Revision comparison data
----
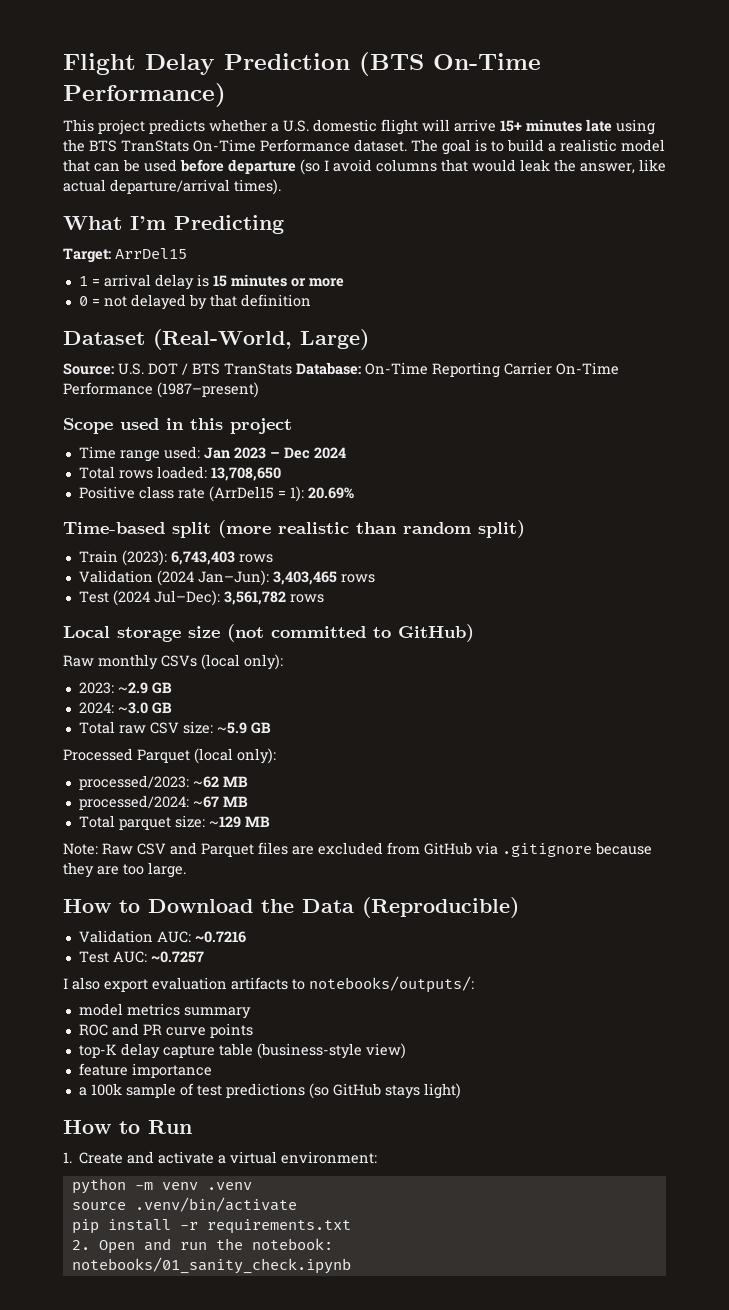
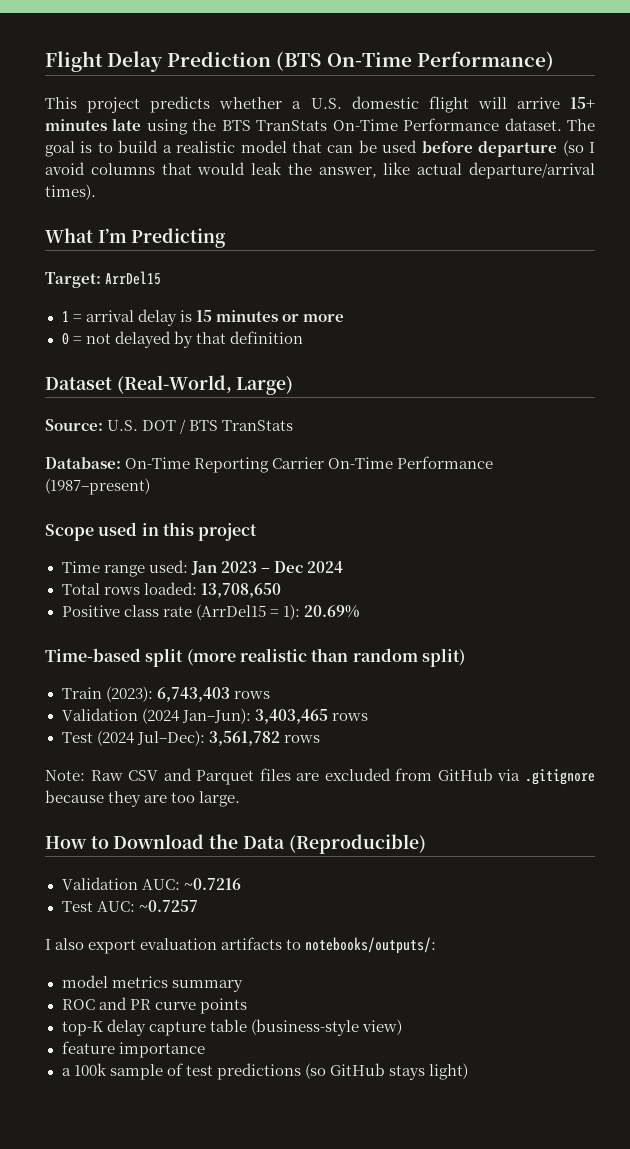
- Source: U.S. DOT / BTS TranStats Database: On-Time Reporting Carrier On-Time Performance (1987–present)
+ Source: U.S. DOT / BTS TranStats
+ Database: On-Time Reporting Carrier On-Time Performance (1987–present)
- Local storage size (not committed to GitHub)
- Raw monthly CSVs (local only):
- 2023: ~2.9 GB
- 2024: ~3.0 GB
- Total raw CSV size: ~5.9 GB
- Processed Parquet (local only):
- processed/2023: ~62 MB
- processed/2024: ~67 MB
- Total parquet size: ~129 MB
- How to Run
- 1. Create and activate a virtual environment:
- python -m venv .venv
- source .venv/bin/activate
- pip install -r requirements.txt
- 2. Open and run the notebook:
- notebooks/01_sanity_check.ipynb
----
Work instruction: When a line in the entries above holds the word "Total", add it to the count, then state only the count.

Reply to the exercise: 2